As a sequel, Vice City is barely a progression from Grand Theft Auto III. It's probably better to view it as a refinement, and one that is seriously flawed at that. As Gene notes, there are numerous graphical flaws and aspects that can only be viewed as bugs in the game's programming. But there have been some beneficial changes, and some that have a very real impact on the gameplay. The main area of positive change is in mission design. Missions are now more complex and much harder. Another area of progress is the persona of the main character. Having a personality and a voice to attach to the main character gives the game great focus and narrative flow than the anonymous story of Grand Theft Auto III. The negative changes have been well chronicled by Gene, and it's clear that this game was released well before it was finished.

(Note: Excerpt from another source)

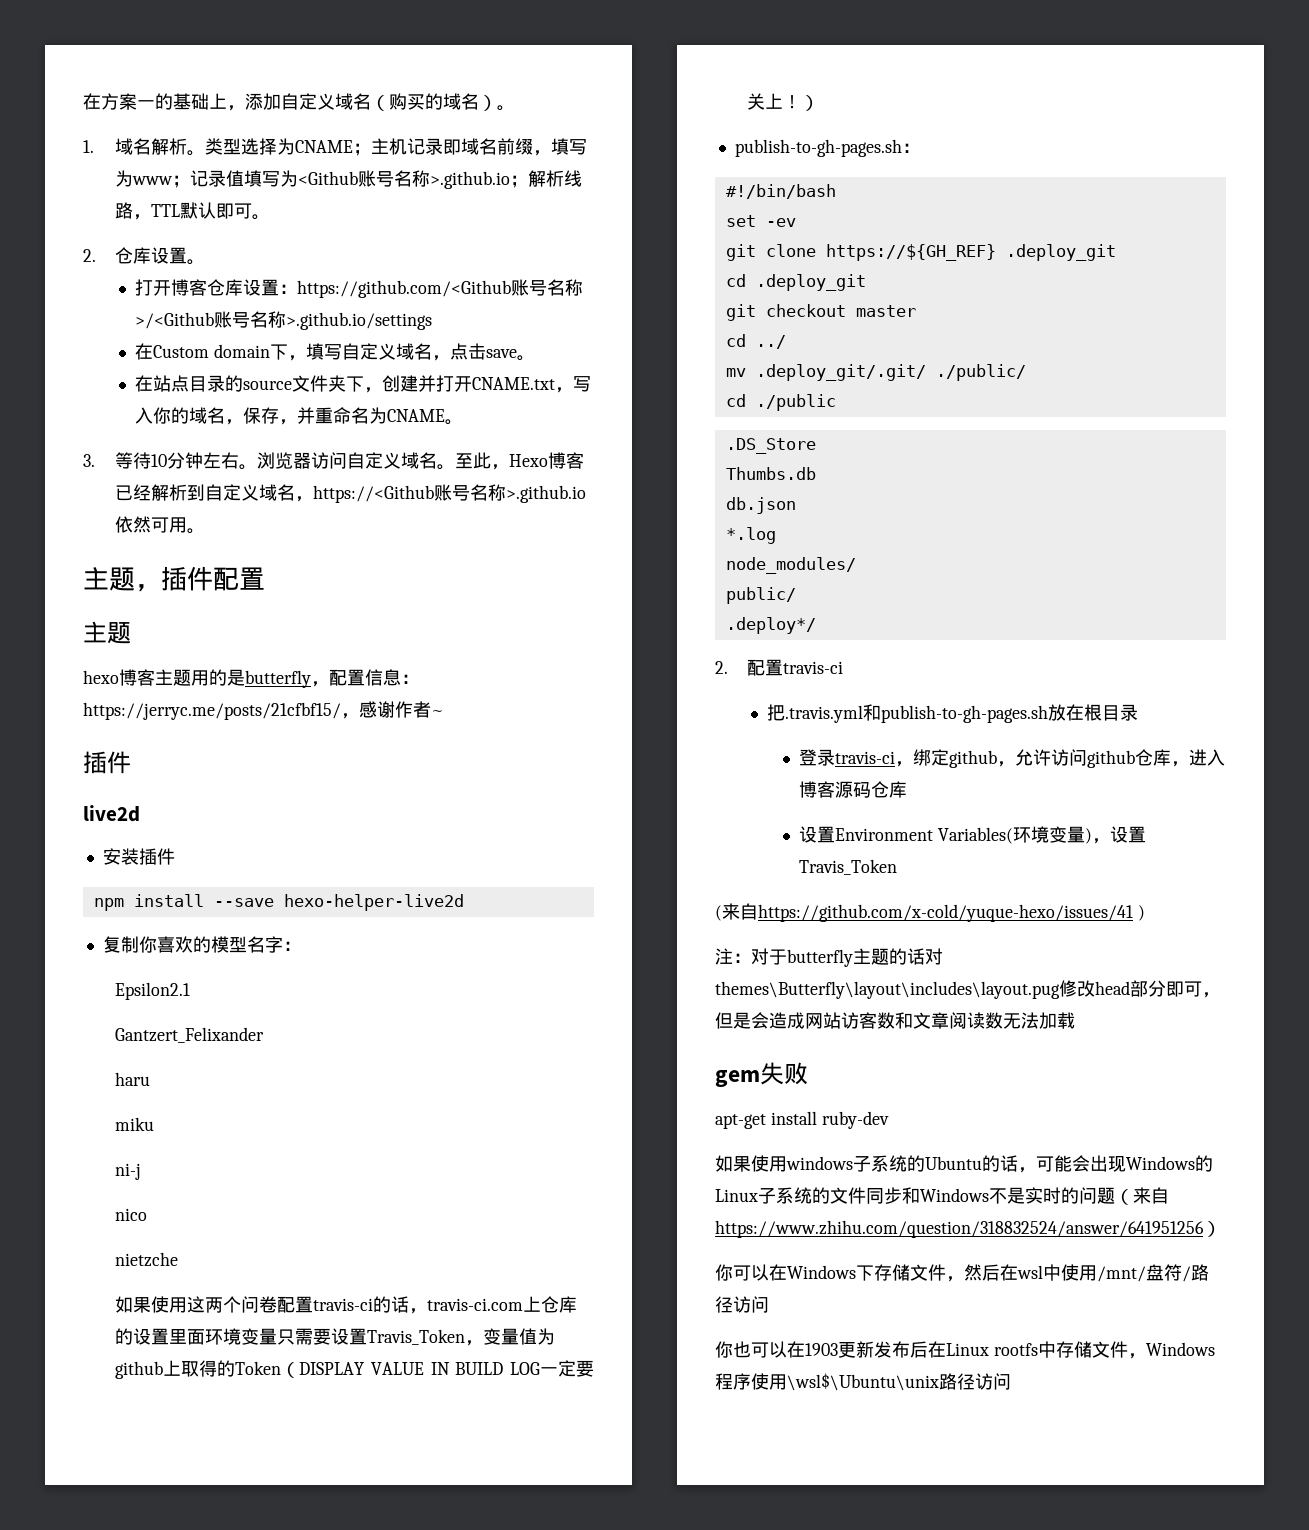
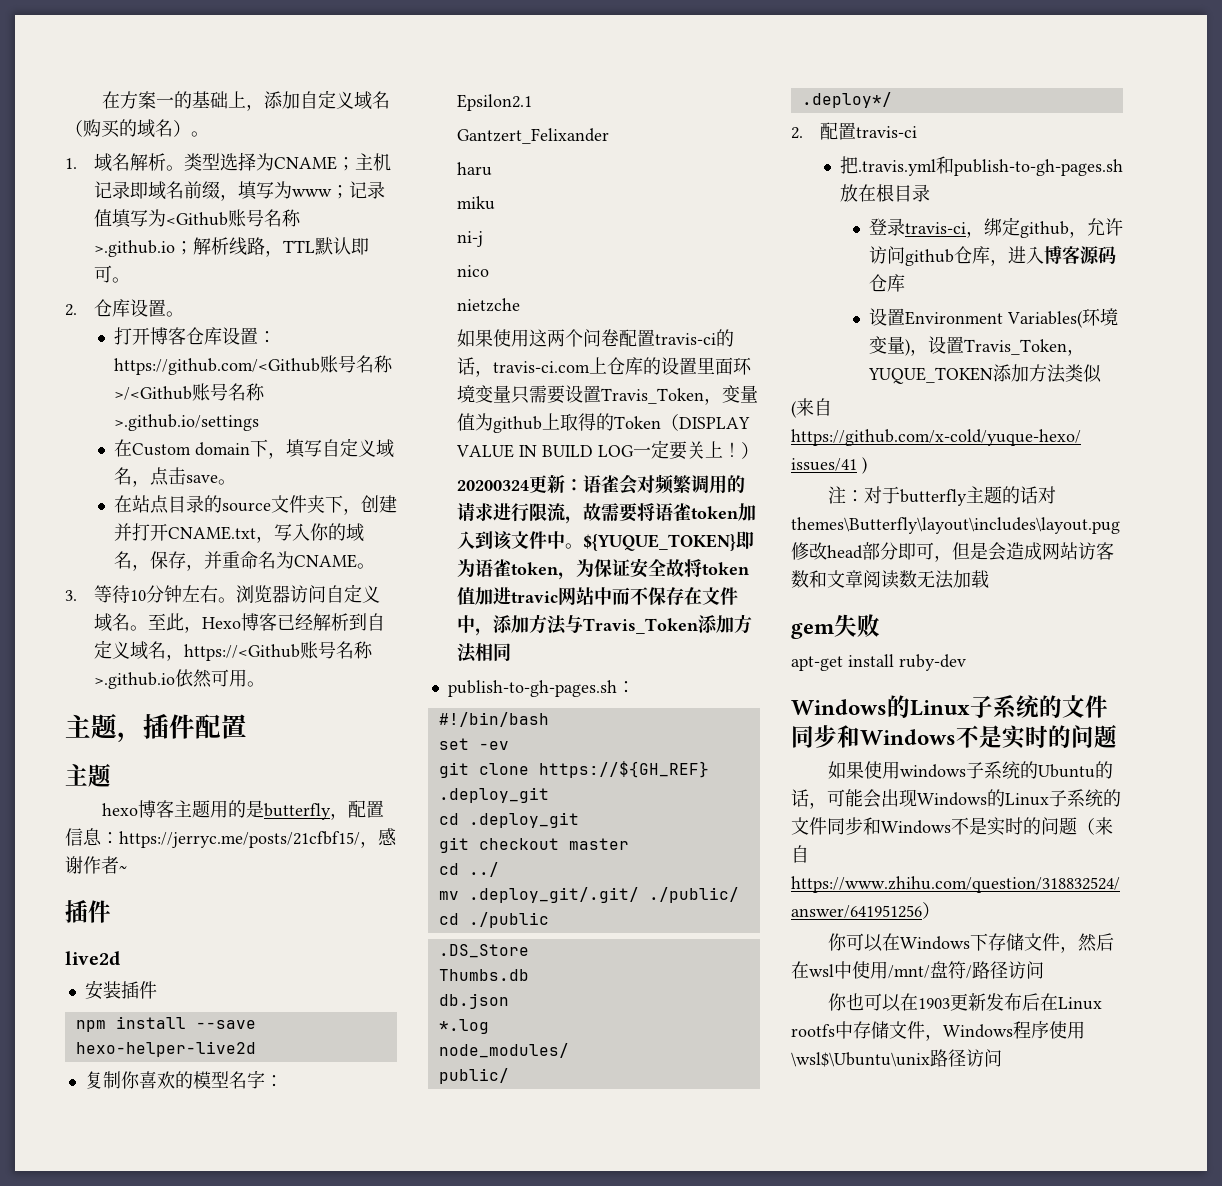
(820, 103) none -> [456,474,745,495] [456,502,756,524] [456,531,754,551] [456,558,749,580] [456,587,738,605] [456,614,752,636] [456,643,511,663] // 20200324更新：语雀会对频繁调用的请求进行限流，故需要将语雀token加入到该文件中。${YUQUE_TOKEN}即为语雀token，为保证安全故将token值加进travic网站中而不保存在文件中，添加方法与Travis_Token添加方法相同
(898, 867) none -> [1066,349,1085,356] [867,364,1102,384] ，YUQUE_TOKEN添加方法类似
(889, 1120) none -> [791,695,1108,719] [791,724,1117,749] // Windows的Linux子系统的文件同步和Windows不是实时的问题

Even though Vice City has its problems, it still is a case of two steps forward, one step back. Taking all the glitches and the essentially still-born nature of the game into account, it's hard to say that this game deserves all the accolades that it has received. At the same time, it is still a fantastically fun game to play, and that is because it retains the formula that worked so well just a year ago. A great driving engine plus a tongue-in-cheek satirical bent mixed with a healthy dose of black humor equals one of the more mindlessly entertaining modern experiences in videogames. This game is rated 8 out of 10.

Disclaimer: This review is based on the PS2 version of the game.